そして一般の家庭でちゃんとしつけができるぐらい性格が温厚で、かつ賢く、日本の気候でも病気をしにくい犬種が望ましいという結論になる。

ラブラドールレトリバーのイメージ(*イラスト:哲久斗輝さん)

(*イラスト:哲久斗輝さん 【イラストAC】

時々友人と受験勉強をしに図書館へ行くので、そのときに本で飼えそうな犬を調べると、どの本でも温厚で、性格的に扱いやすい犬種の代表格は、盲導犬とか、警察犬にも使われるラブラドール・レトリバーと、ゴールデン・レトリーバーと書かれていた。世間で人気となっているのも納得といったところ。

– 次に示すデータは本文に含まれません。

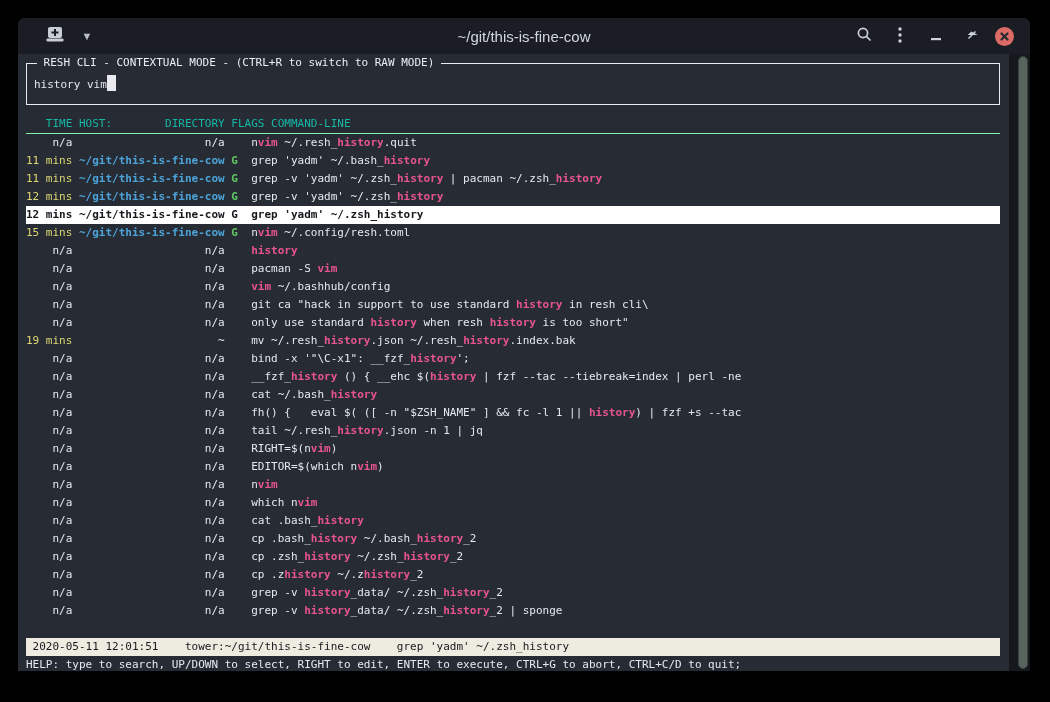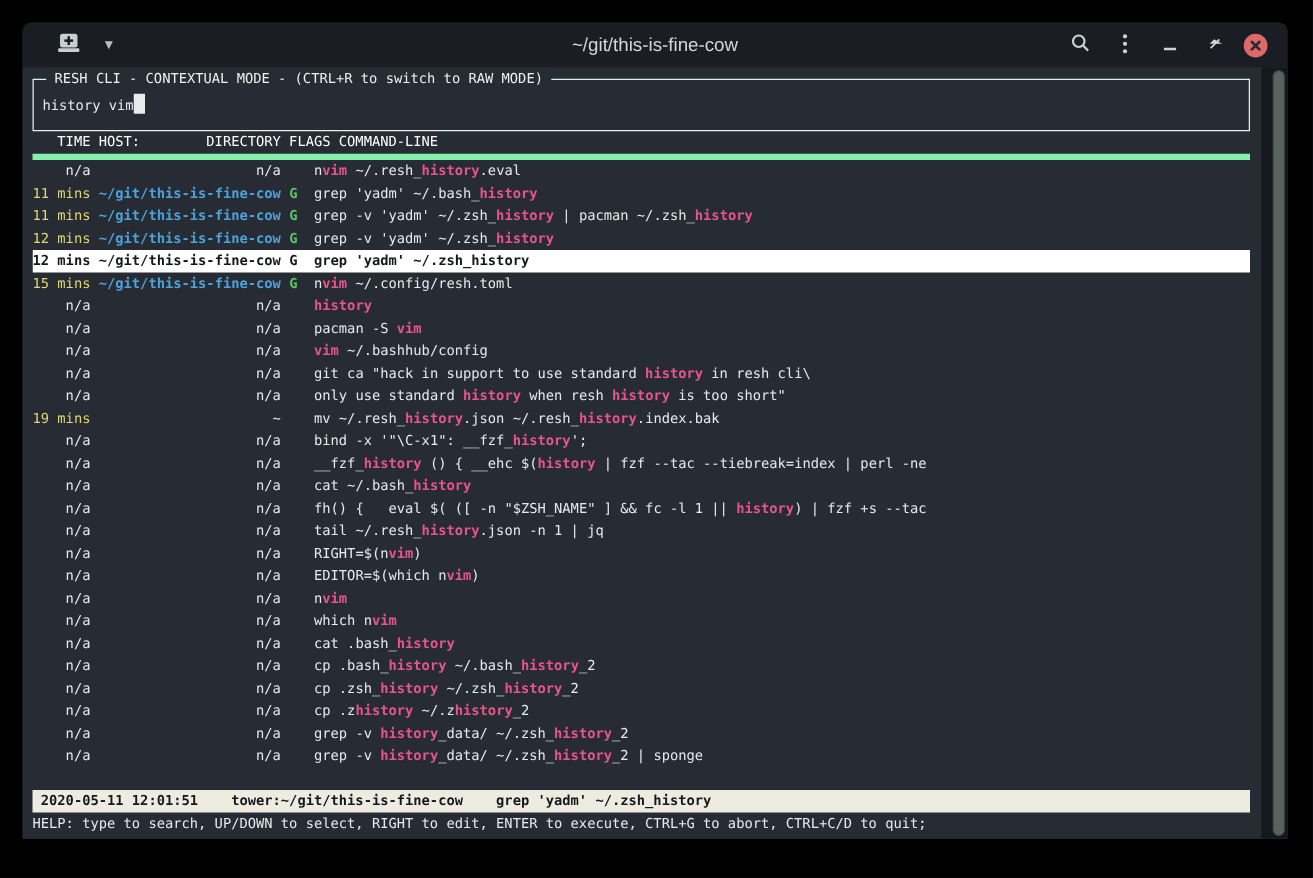--- a/index.html
+++ b/index.html
@@ -28,8 +28,8 @@
                color:#eceff4;}
   .query{white-space:pre;display:inline-block;padding:12px 0 0 7px;}
   .cursor{display:inline-block;width:9px;height:16px;background:#e8eaee;vertical-align:-3px;}
-  .thead{margin-top:0;height:18px;white-space:pre;overflow:hidden;
-         border-bottom:5px solid #86efac;color:#ffffff;}
+  .thead{margin-top:10px;height:18px;white-space:pre;overflow:hidden;
+         border-bottom:1px solid #86efac;color:#14b8a6;}
   .rows{height:504px;overflow:hidden;}
   .hrow{height:18px;white-space:pre;overflow:hidden;}
   .c-time{color:#ded773;}

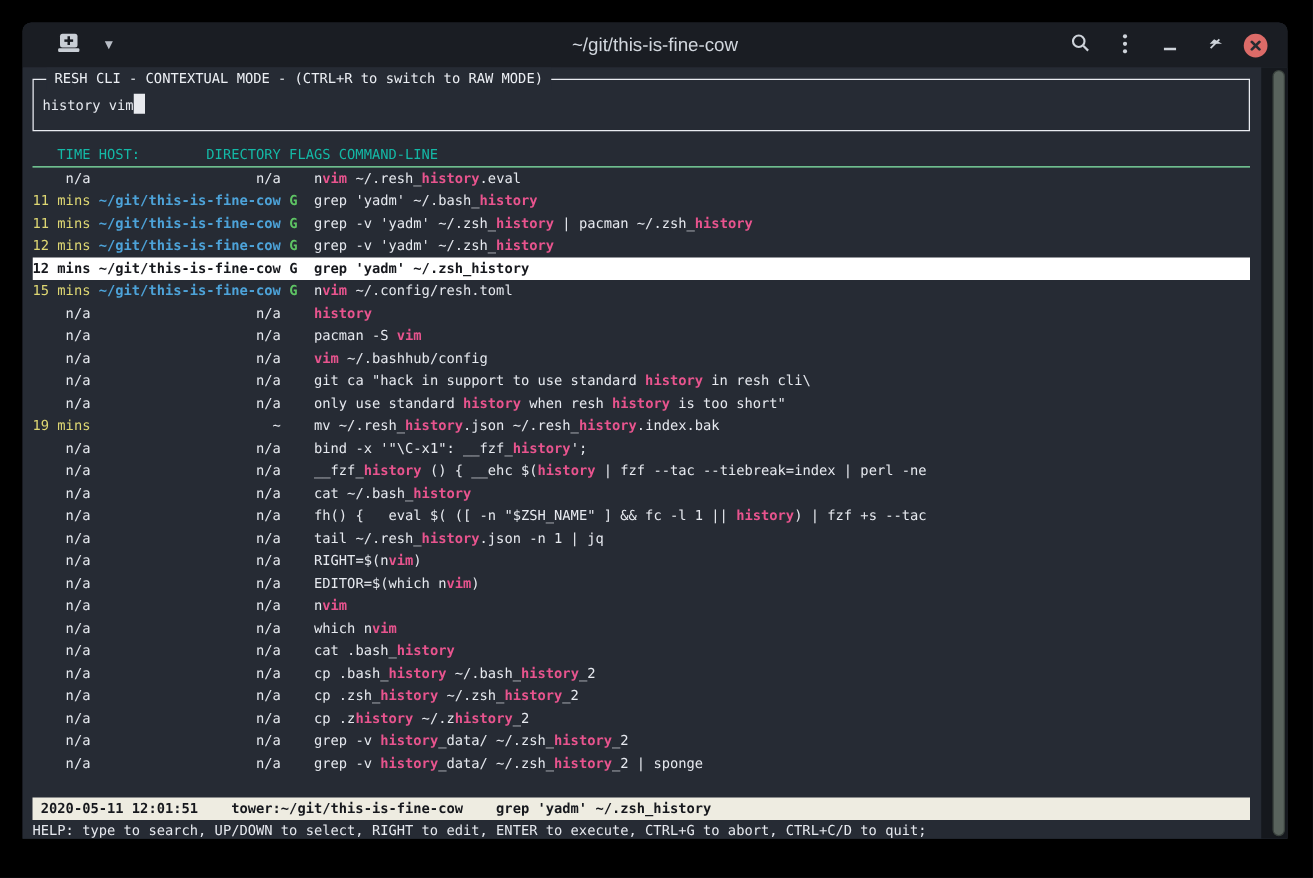--- a/index.html
+++ b/index.html
@@ -124,7 +124,7 @@
       <div class="thead">   TIME HOST:        DIRECTORY FLAGS COMMAND-LINE</div>
 
       <div class="rows">
-          <div class="hrow"><span class="c-dim">    n/a </span><span class="c-dim">                   n/a </span><span class="c-flag">   </span><span class="c-cmd">n</span><span class="c-match">vim</span><span class="c-cmd"> ~/.resh_</span><span class="c-match">history</span><span class="c-cmd">.eval</span></div>
+          <div class="hrow"><span class="c-dim">    n/a </span><span class="c-dim">                   n/a </span><span class="c-flag">   </span><span class="c-cmd">n</span><span class="c-match">vim</span><span class="c-cmd"> ~/.resh_</span><span class="c-match">history</span><span class="c-cmd">.quit</span></div>
           <div class="hrow"><span class="c-time">11 mins </span><span class="c-dir">~/git/this-is-fine-cow </span><span class="c-flag">G  </span><span class="c-cmd">grep 'yadm' ~/.bash_</span><span class="c-match">history</span></div>
           <div class="hrow"><span class="c-time">11 mins </span><span class="c-dir">~/git/this-is-fine-cow </span><span class="c-flag">G  </span><span class="c-cmd">grep -v 'yadm' ~/.zsh_</span><span class="c-match">history</span><span class="c-cmd"> | pacman ~/.zsh_</span><span class="c-match">history</span></div>
           <div class="hrow"><span class="c-time">12 mins </span><span class="c-dir">~/git/this-is-fine-cow </span><span class="c-flag">G  </span><span class="c-cmd">grep -v 'yadm' ~/.zsh_</span><span class="c-match">history</span></div>

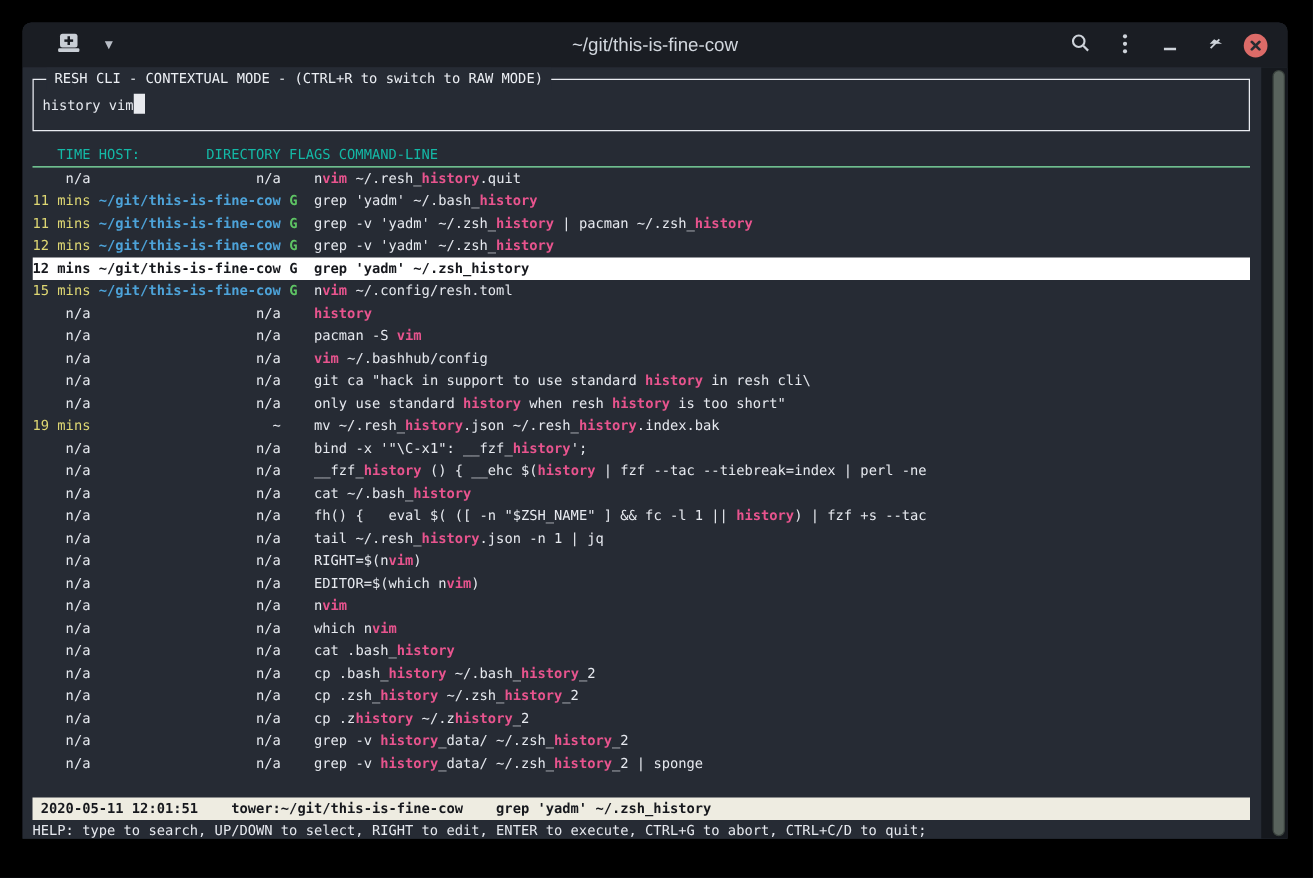--- a/index.html
+++ b/index.html
@@ -40,7 +40,7 @@
   .c-match{color:#e8548e;font-weight:bold;}
   .hrow.selected{background:#ffffff;}
   .hrow.selected span{color:#16181d !important;font-weight:bold;}
-  .statusbar{height:18px;background:#eeece1;color:#16181d;font-weight:bold;
+  .statusbar{height:18px;background:#eeece1;color:#16181d;font-weight:normal;
              white-space:pre;overflow:hidden;}
   .helpline{height:18px;white-space:pre;overflow:hidden;color:#e6e9ef;}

先代のヨークシャー・テリアに散々嚙まれた私としては、「温厚」という部分がとても重要なので、大型犬でもこれだけ「温厚」と強調されていると安心する。この2種類で選ぶとしたら体毛がふさふさした感じのゴールデン・レトリバーの方が好みに合いそうだ。

ゴールデン・レトリバーの写真
ゴールデン・レトリバー

(*写真:studioshibuさん 【写真AC】

でも・・・。ゴールデン・レトリバーでもいいけど、ありふれているからな・・・。受験勉強の合間に、気晴らしや運動を兼ねて時々砧公園に散歩に出かけるのだが、流行っているだけあってゴールデン・レトリバーの姿ばかりを目にする。

もし我が家でゴールデンレトリバーを飼い、自分が同じように犬を散歩させていることを想像すると、その風景の一部にしかならないのでは・・・。せっかく犬を飼うのに、ありきたりでは少し面白味に欠けるのでは・・・と、どうも気分的にすっきりしない。

で、色々な犬の本を読みあさり、実際に飼っている人に話を聞き、何度かの家族会議を重ねた後、牧羊犬の一種で、毛が長いのが特徴のビアデッド・コリーにすることにした。

牧羊犬のイラスト(*イラスト:NINOさん)

(*イラスト:NINOさん 【イラストAC】

と、当たり前のように書いてみたが、ビアデッド・コリーの名を聞いて、どんな犬かをすぐに思い浮かべられる人はあまりいないだろう。

そういったあまり見かけない犬種という部分に魅力を感じてしまうのは、親子ともベビーブーム世代だから・・・、いや、親子とも見栄っ張りだからかもしれない。